In my recent presentations on the Supreme Court nomination process, I’ve focused greatly on the role that Joe Biden, as chair of the Senate Judiciary Committee played on the Supreme Court. His power to stop the Bork nomination, paved the way for the Kennedy nomination, and altered the course of human events. At the New Yorker, Jeff Toobin writes that the Supreme Court should be viewed as part of Biden’s legacy.
Biden eschewed Kennedy’s heated rhetoric about Bork, but the chairman used the confirmation hearings to conduct a meticulous dissection of the nominee’s record as a scholar and judge. Biden called Laurence Tribe, the Harvard law professor, as a witness, to explain how far out of the mainstream Bork’s views were, and how perilous his confirmation would be for the Court and the country. The hearings mobilized popular opinion against Bork, and the Judiciary Committee voted against him by nine to five, and the Senate rejected him, fifty-eight to forty-two.
Bork’s defeat had immense consequences because Reagan ultimately nominated Anthony Kennedy to fill that seat. Kennedy has been a mercurial and sometimes maddening figure for the past twenty-eight years, but one thing has long been clear: he is no Robert Bork. Like virtually all Republican nominees, Kennedy has been generally conservative, but he also cast a crucial vote to guarantee the survival of Roe v. Wade in 1992 (in the Casey decision), and he has led the Court’s embrace of gay rights, most notably in this year’s Obergefell decision on marriage equality.

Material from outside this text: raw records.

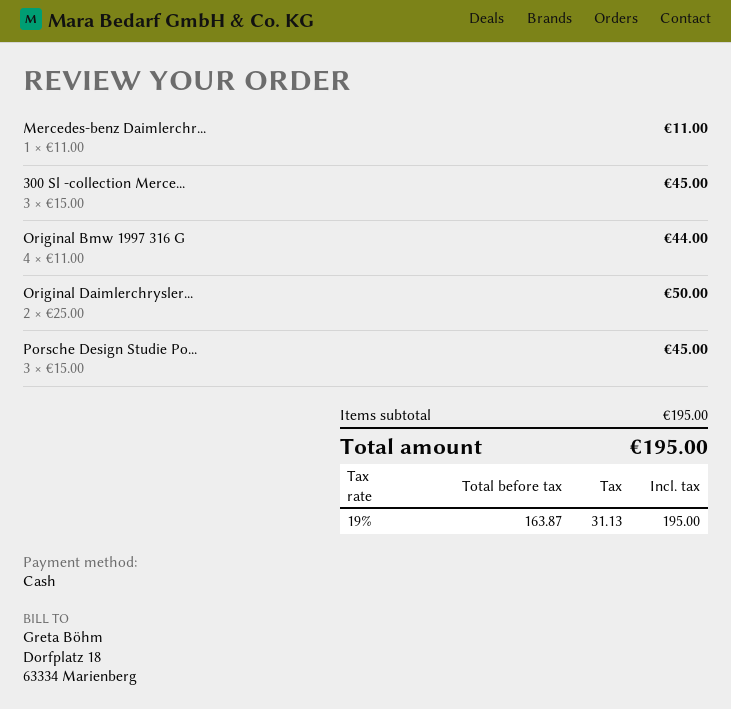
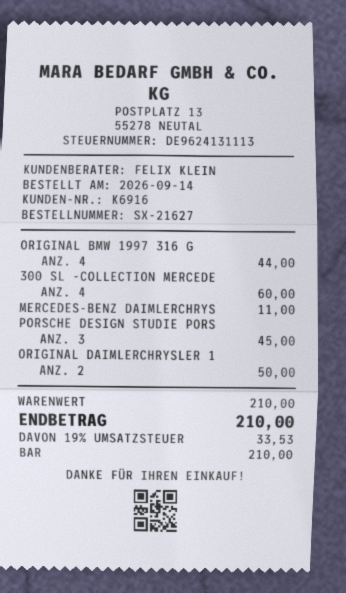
300 Sl -collection Merce...: 3 for 45.00 -> 4 for 60.00
subtotal: 195.00 -> 210.00
tax: 19% = 31.13 -> 19% = 33.53
total: 195.00 -> 210.00

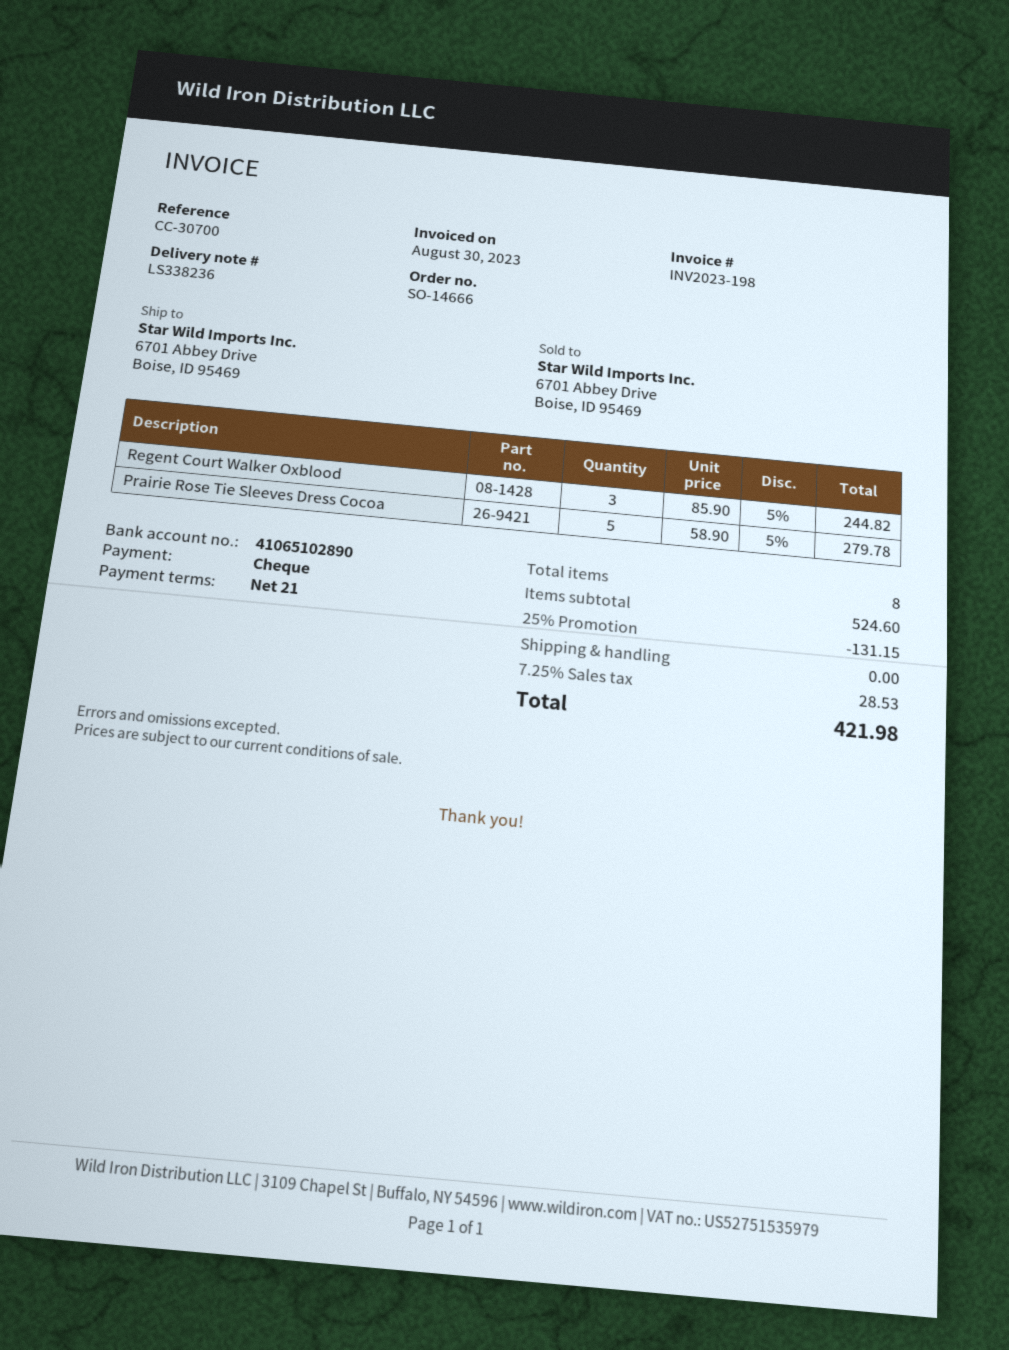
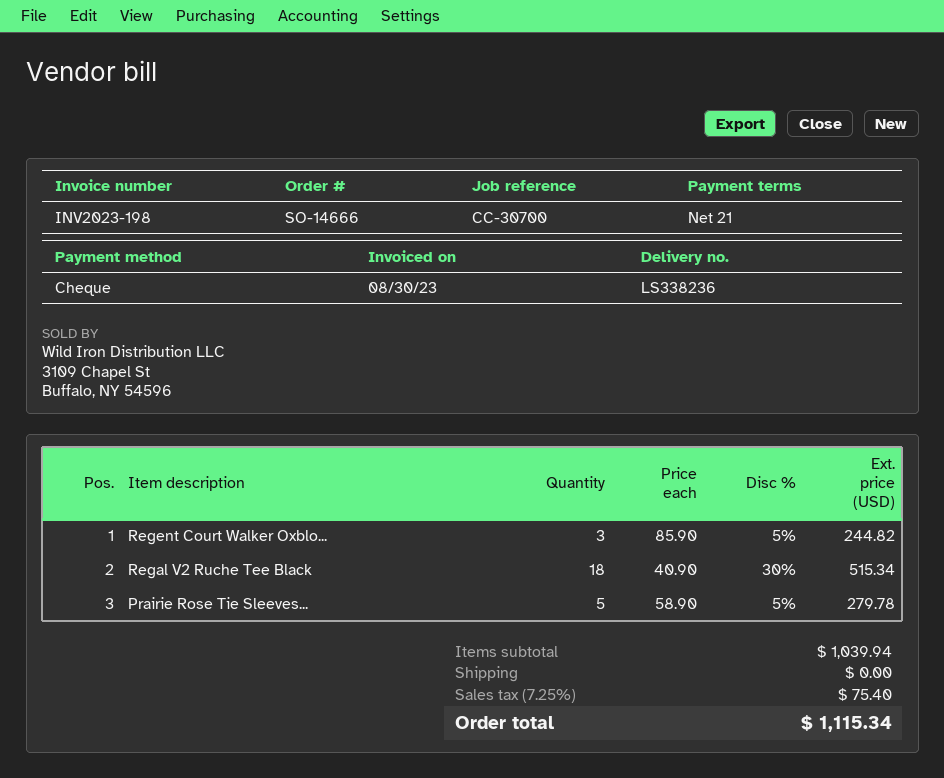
Regal V2 Ruche Tee Black: none -> 18 x 40.90 - 30% = 515.34
subtotal: 524.60 -> 1039.94
discount: 25% = 131.15 -> none
tax: 7.25% = 28.53 -> 7.25% = 75.40
total: 421.98 -> 1115.34

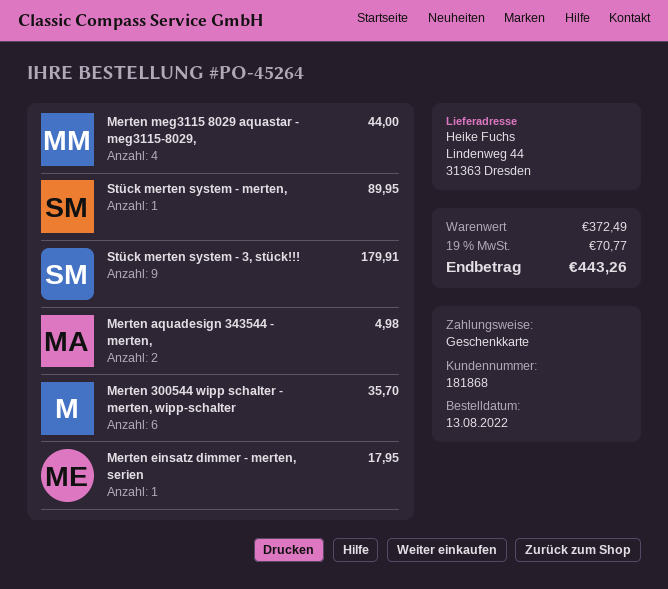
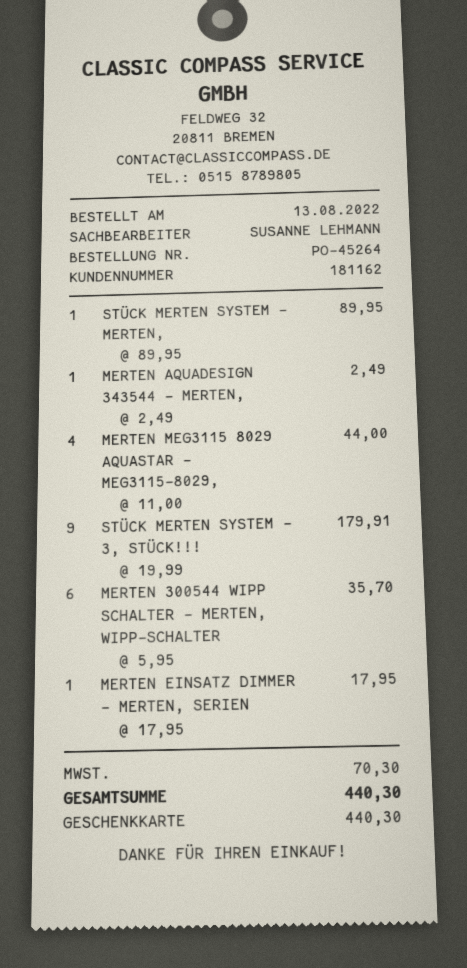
customer number: 181868 -> 181162
Merten aquadesign 343544 - merten,: 2 for 4.98 -> 1 for 2.49
tax: 70.77 -> 70.30
total: 443.26 -> 440.30

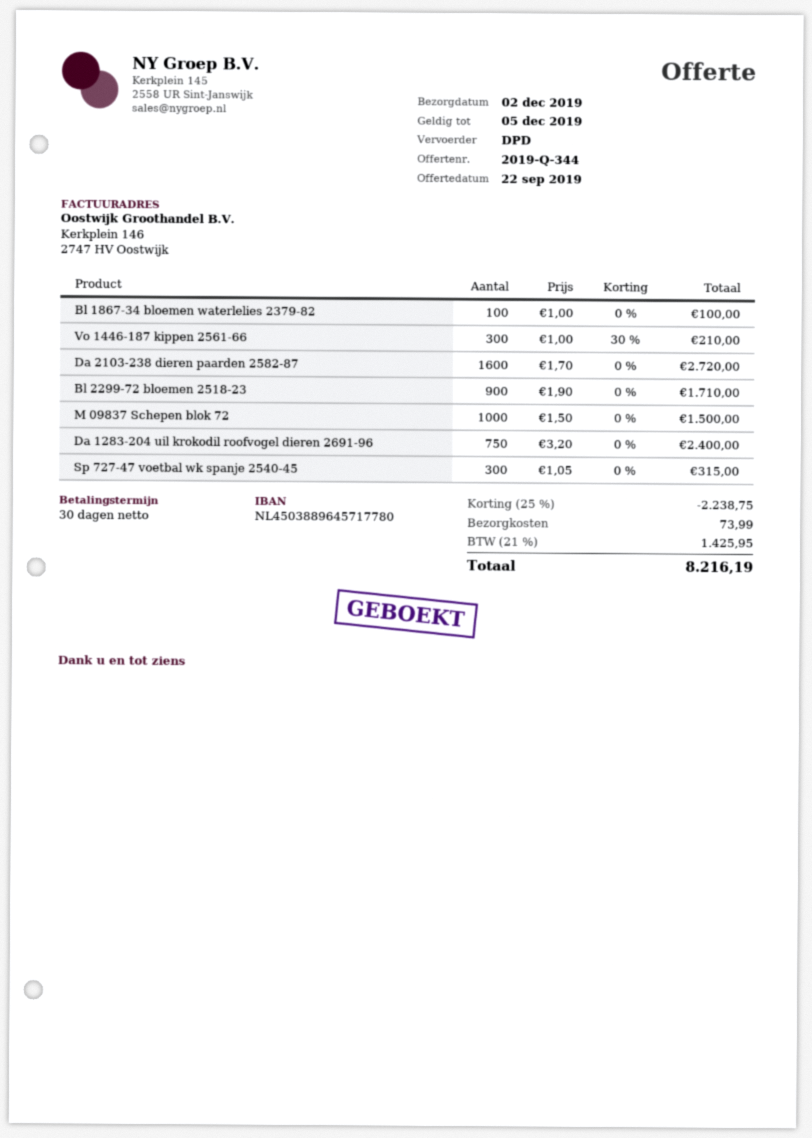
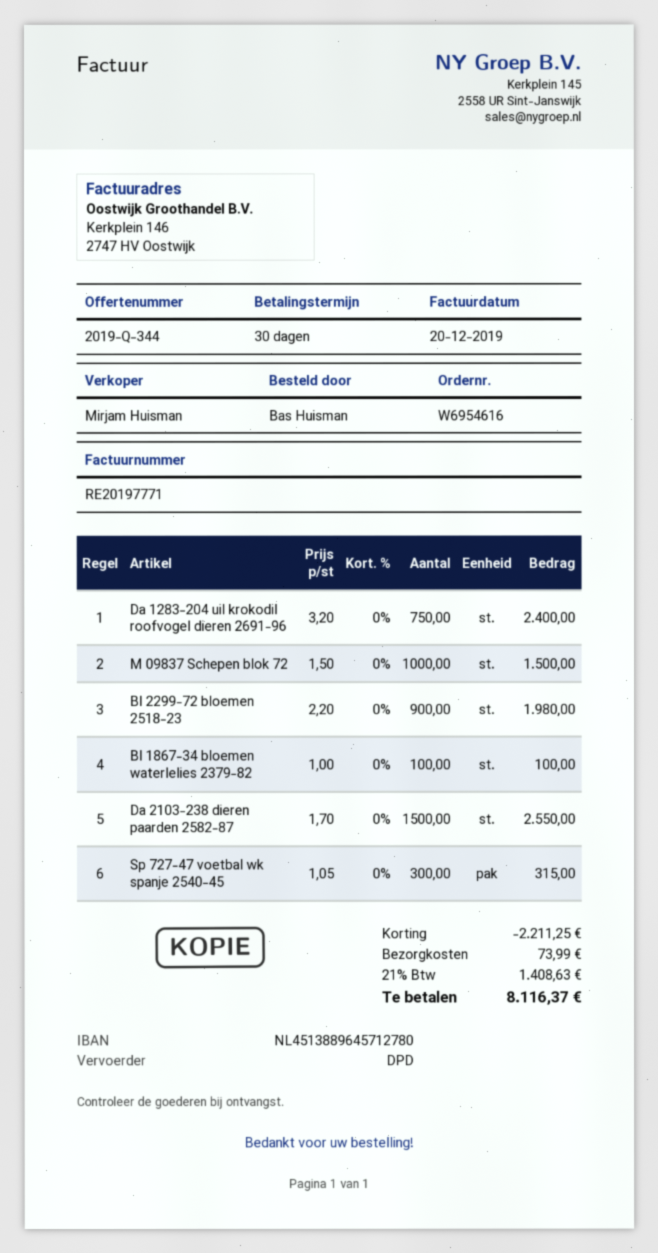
bank account: NL4503889645717780 -> NL4513889645712780
Vo 1446-187 kippen 2561-66: 300 x 1.00 - 30% = 210.00 -> none
Da 2103-238 dieren paarden 2582-87: 1600 x 1.70 = 2720.00 -> 1500 x 1.70 = 2550.00
Bl 2299-72 bloemen 2518-23: 900 x 1.90 = 1710.00 -> 900 x 2.20 = 1980.00
discount: 2238.75 -> 2211.25
tax: 21% = 1425.95 -> 21% = 1408.63
total: 8216.19 -> 8116.37

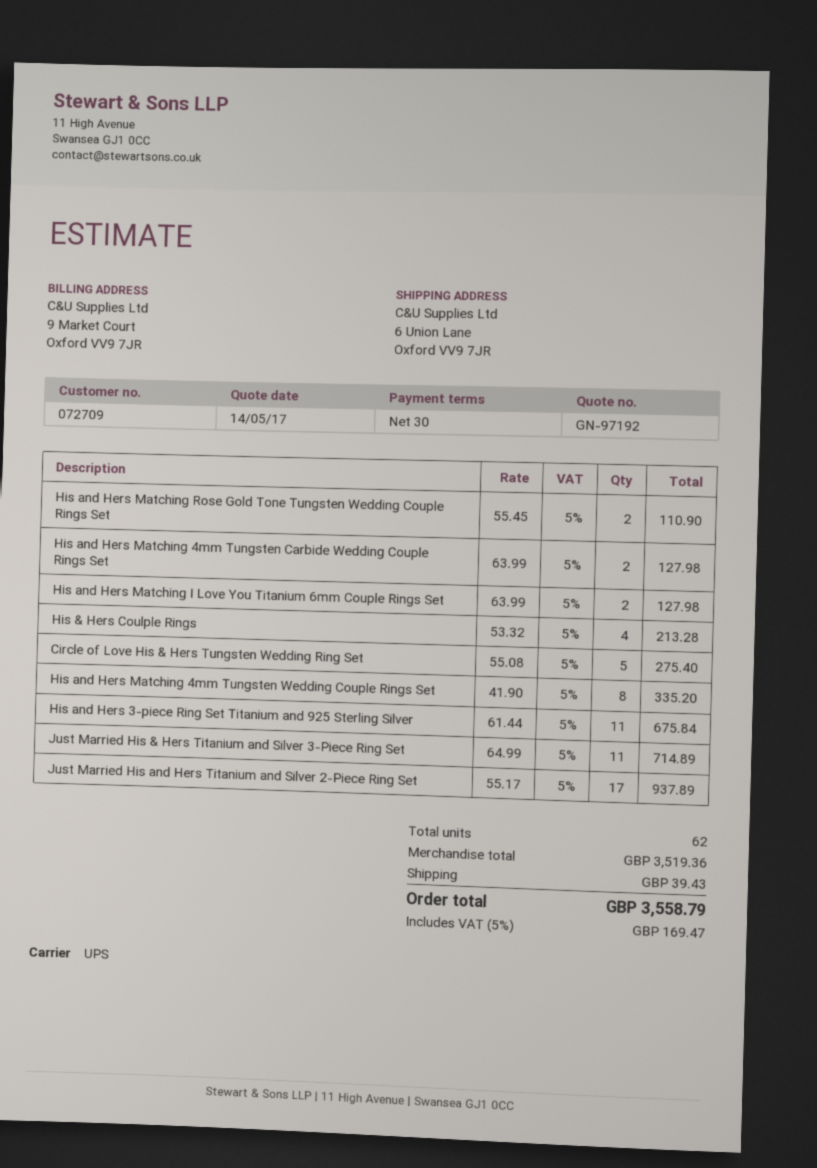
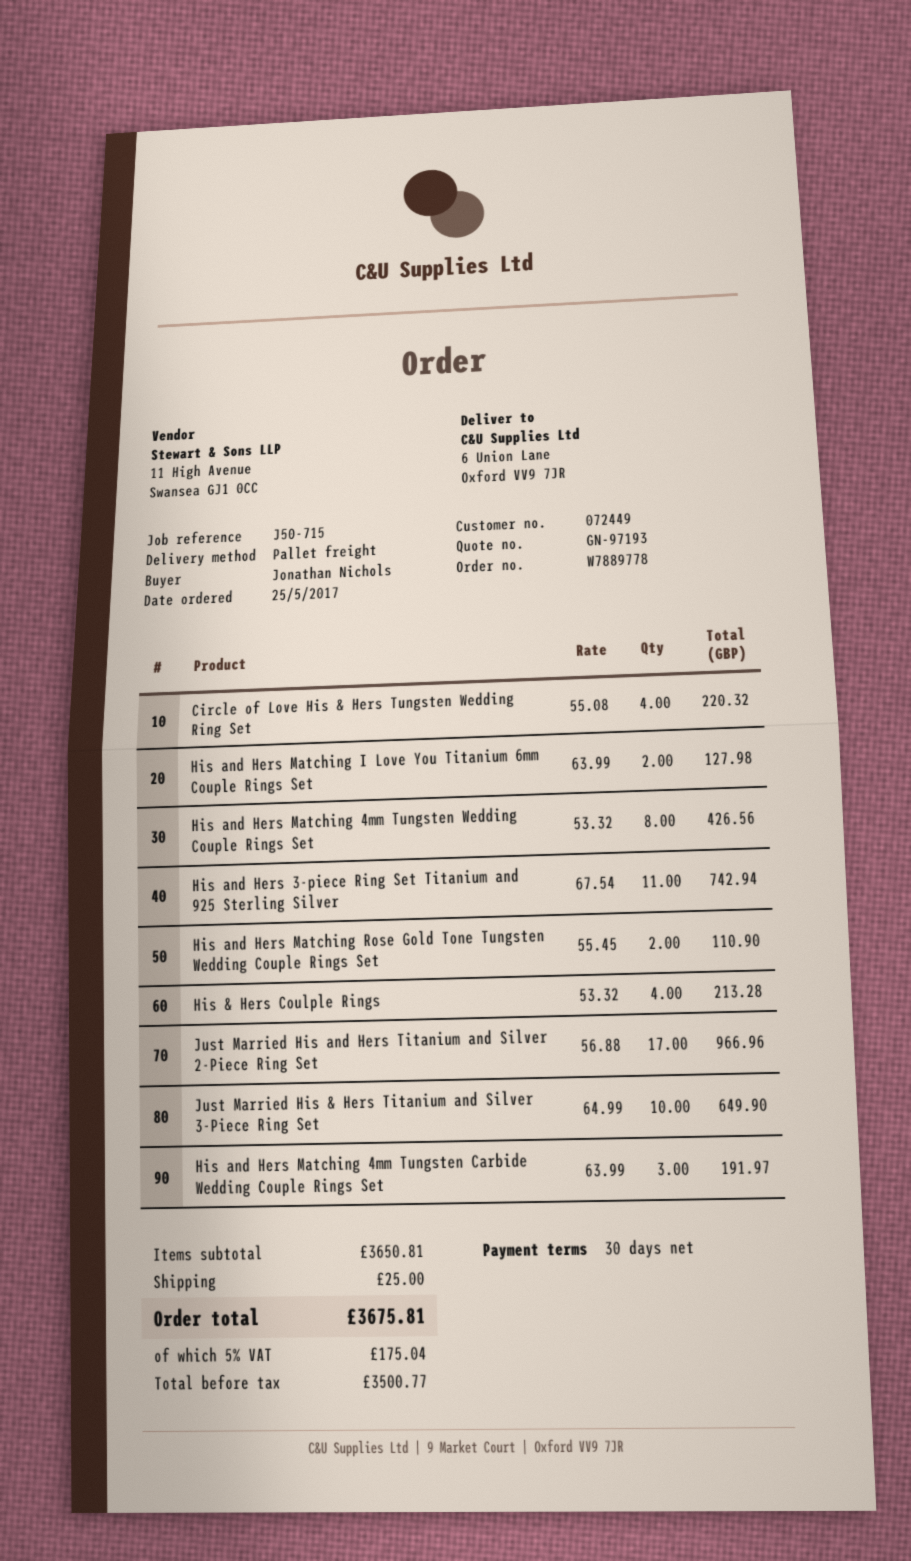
quote number: GN-97192 -> GN-97193
customer number: 072709 -> 072449
shipping method: UPS -> pallet freight
His and Hers Matching 4mm Tungsten Carbide Wedding Couple Rings Set: 2 x 63.99 = 127.98 -> 3 x 63.99 = 191.97
Circle of Love His & Hers Tungsten Wedding Ring Set: 5 x 55.08 = 275.40 -> 4 x 55.08 = 220.32
His and Hers Matching 4mm Tungsten Wedding Couple Rings Set: 8 x 41.90 = 335.20 -> 8 x 53.32 = 426.56
His and Hers 3-piece Ring Set Titanium and 925 Sterling Silver: 11 x 61.44 = 675.84 -> 11 x 67.54 = 742.94
Just Married His & Hers Titanium and Silver 3-Piece Ring Set: 11 x 64.99 = 714.89 -> 10 x 64.99 = 649.90
Just Married His and Hers Titanium and Silver 2-Piece Ring Set: 17 x 55.17 = 937.89 -> 17 x 56.88 = 966.96
subtotal: 3519.36 -> 3650.81
shipping: 39.43 -> 25.00
tax: 5% = 169.47 -> 5% = 175.04
total: 3558.79 -> 3675.81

In confirmation hearings, Biden has been very much himself—a decent, honorable man, and an insufferable windbag. (Given thirty minutes to question John Roberts, Biden talked for twenty-four minutes.) So many years have passed that Biden’s record on the Judiciary Committee may well have little impact on his potential candidacy for President. But if Biden never did another thing as a Senator than protect the nation from Robert Bork as a Supreme Court Justice, he will have a more significant, and noble, legacy than many Presidential candidates.
Jeff’s right. Biden’s role in pushing an “angry” President Obama to publicly support same-sex marriage pales in comparison to his role in getting AMK onto the Court.